SUPPLIED INFORMATION>
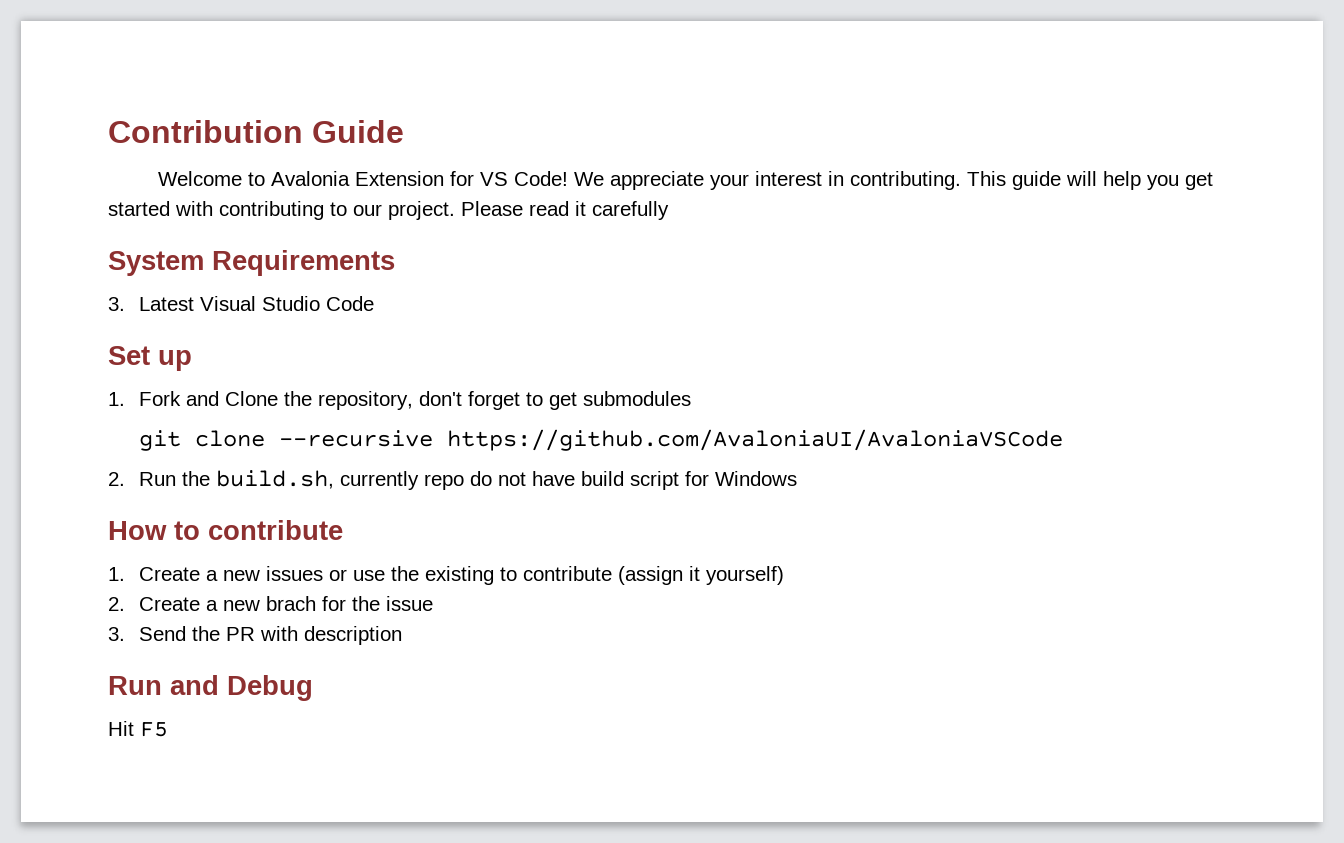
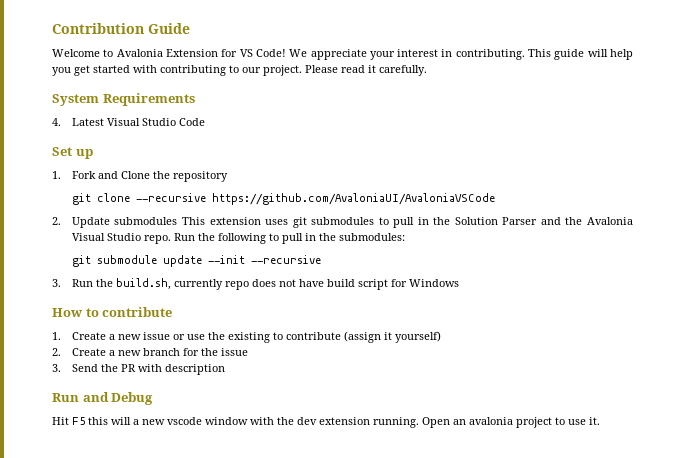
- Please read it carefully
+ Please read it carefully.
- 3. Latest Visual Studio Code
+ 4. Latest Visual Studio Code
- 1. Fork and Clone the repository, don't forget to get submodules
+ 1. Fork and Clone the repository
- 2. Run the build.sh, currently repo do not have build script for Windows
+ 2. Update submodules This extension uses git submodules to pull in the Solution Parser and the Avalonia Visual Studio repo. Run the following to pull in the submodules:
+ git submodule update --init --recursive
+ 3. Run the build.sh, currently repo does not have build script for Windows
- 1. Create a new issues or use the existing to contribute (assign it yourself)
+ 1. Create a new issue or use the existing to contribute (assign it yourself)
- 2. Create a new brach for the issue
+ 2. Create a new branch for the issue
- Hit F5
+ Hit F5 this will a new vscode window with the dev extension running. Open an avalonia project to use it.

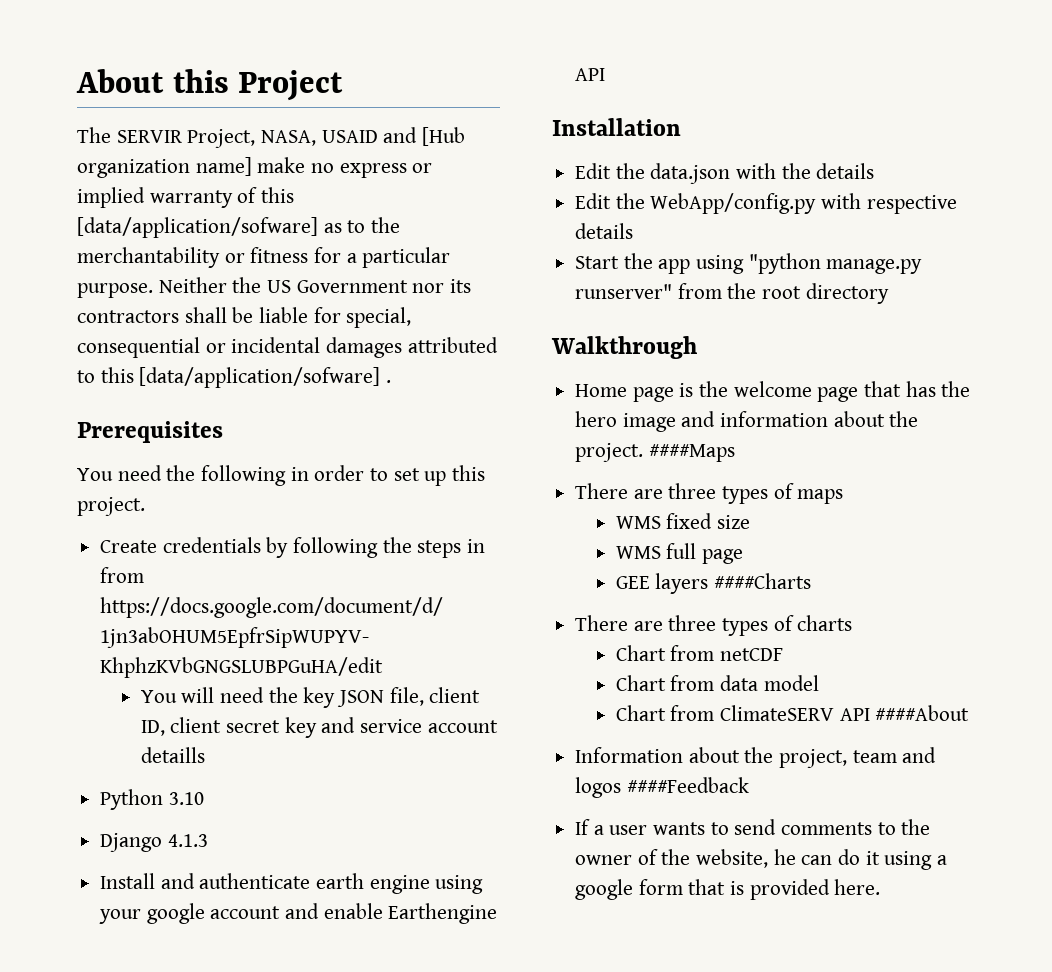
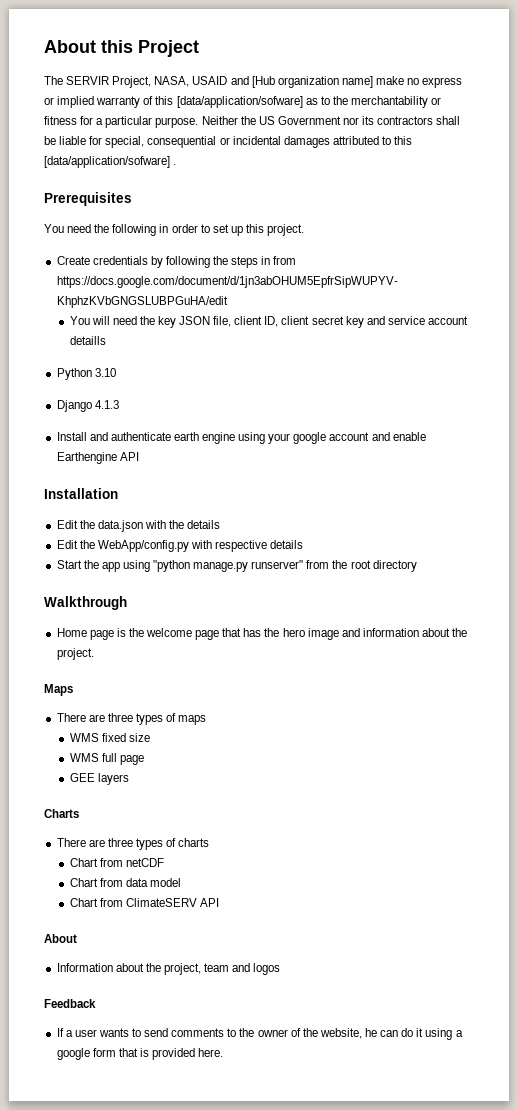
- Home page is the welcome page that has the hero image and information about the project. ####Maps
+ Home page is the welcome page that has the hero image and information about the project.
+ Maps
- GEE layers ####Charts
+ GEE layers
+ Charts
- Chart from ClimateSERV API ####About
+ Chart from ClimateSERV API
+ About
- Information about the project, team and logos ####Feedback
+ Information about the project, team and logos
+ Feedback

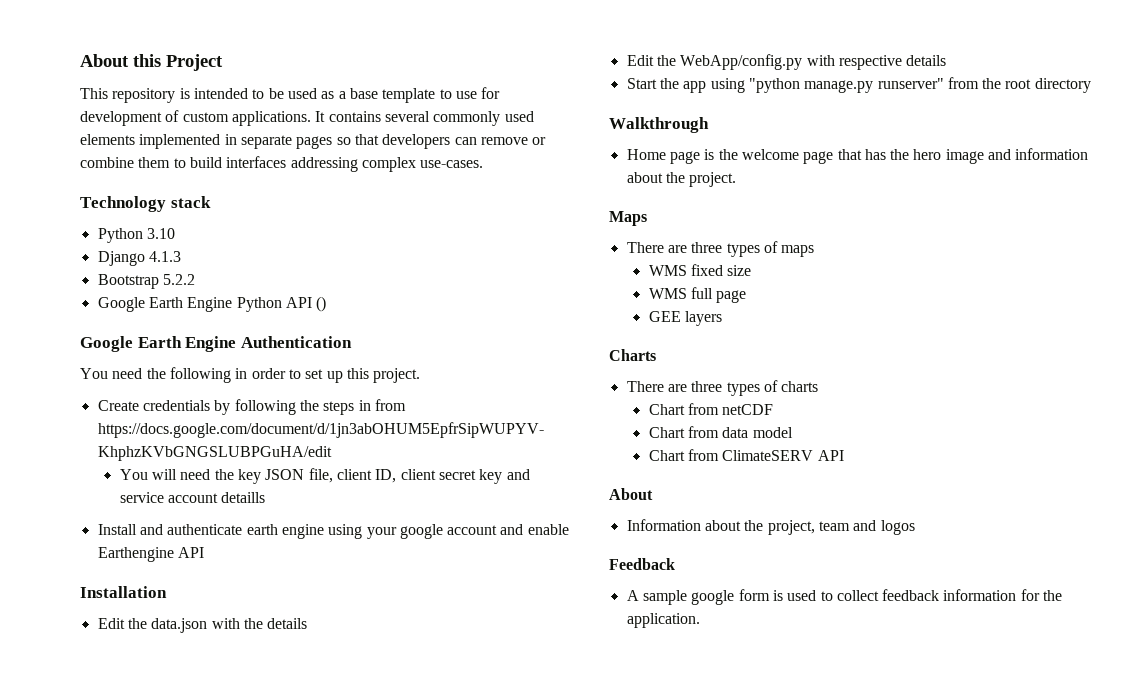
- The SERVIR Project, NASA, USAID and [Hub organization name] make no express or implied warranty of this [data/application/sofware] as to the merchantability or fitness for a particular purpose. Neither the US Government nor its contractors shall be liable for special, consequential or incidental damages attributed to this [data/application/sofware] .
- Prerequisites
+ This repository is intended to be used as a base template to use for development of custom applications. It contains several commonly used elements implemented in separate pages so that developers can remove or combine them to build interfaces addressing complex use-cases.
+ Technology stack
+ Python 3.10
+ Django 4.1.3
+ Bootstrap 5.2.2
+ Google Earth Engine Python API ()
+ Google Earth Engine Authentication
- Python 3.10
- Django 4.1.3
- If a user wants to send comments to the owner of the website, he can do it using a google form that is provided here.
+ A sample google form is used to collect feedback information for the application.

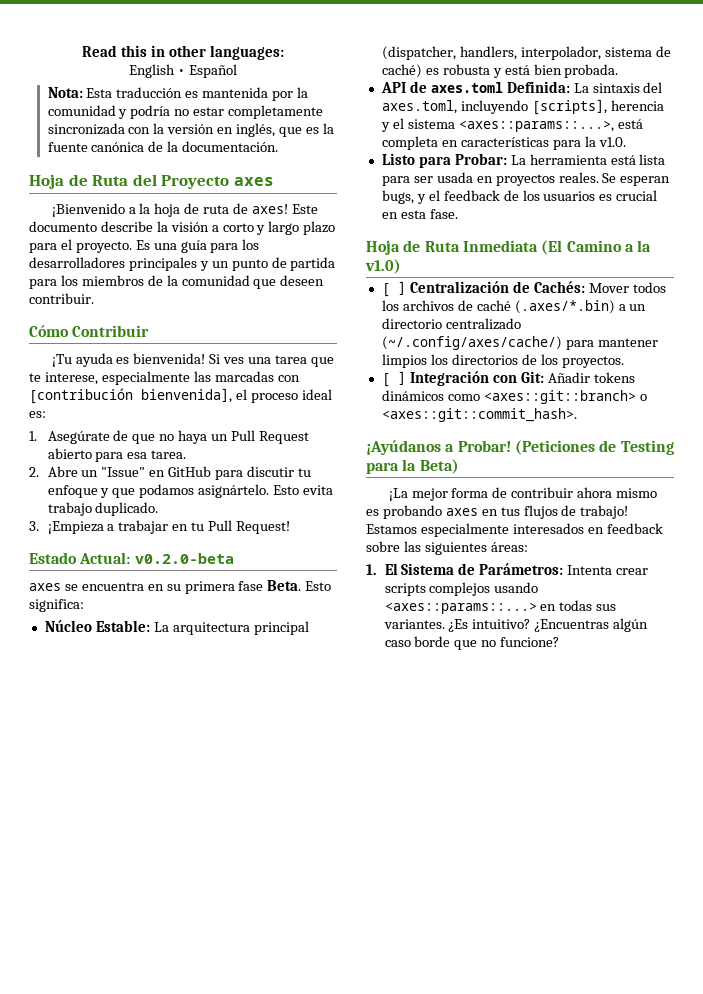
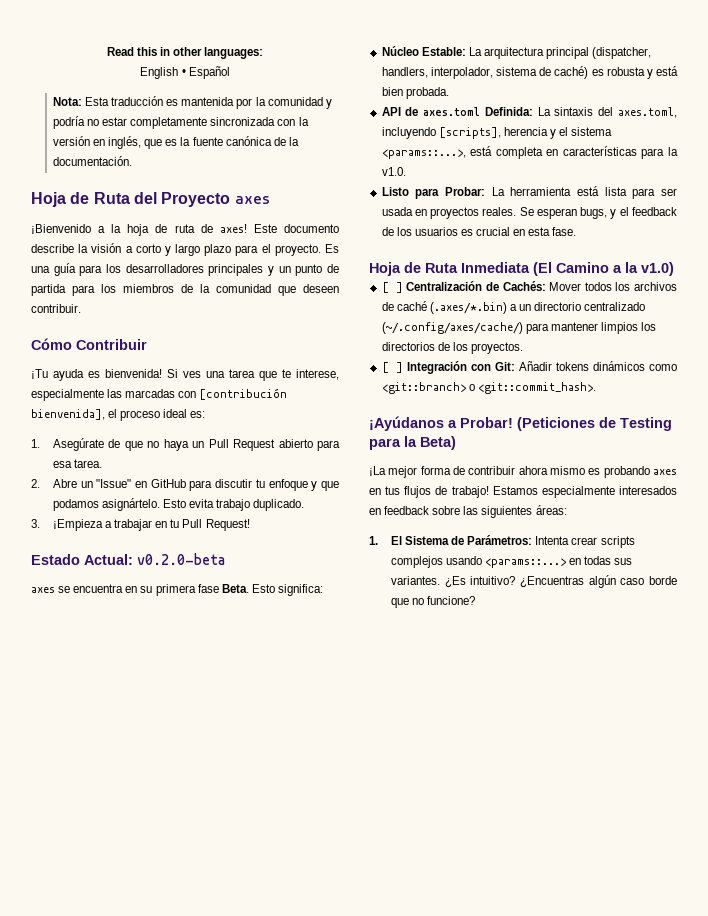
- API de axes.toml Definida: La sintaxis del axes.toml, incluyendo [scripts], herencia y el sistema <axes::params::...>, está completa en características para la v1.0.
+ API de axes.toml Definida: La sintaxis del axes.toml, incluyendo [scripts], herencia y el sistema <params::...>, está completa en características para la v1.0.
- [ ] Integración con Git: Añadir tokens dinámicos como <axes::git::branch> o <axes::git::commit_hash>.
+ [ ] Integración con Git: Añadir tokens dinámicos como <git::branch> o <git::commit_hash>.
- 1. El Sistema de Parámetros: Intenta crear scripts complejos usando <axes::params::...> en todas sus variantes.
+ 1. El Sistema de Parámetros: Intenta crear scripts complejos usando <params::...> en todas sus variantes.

TASK ITEM>
Line count for the string "Earth": say how many lines in the listing contain it, and add nothing.

SOLUTION FOR THIS TASK>
2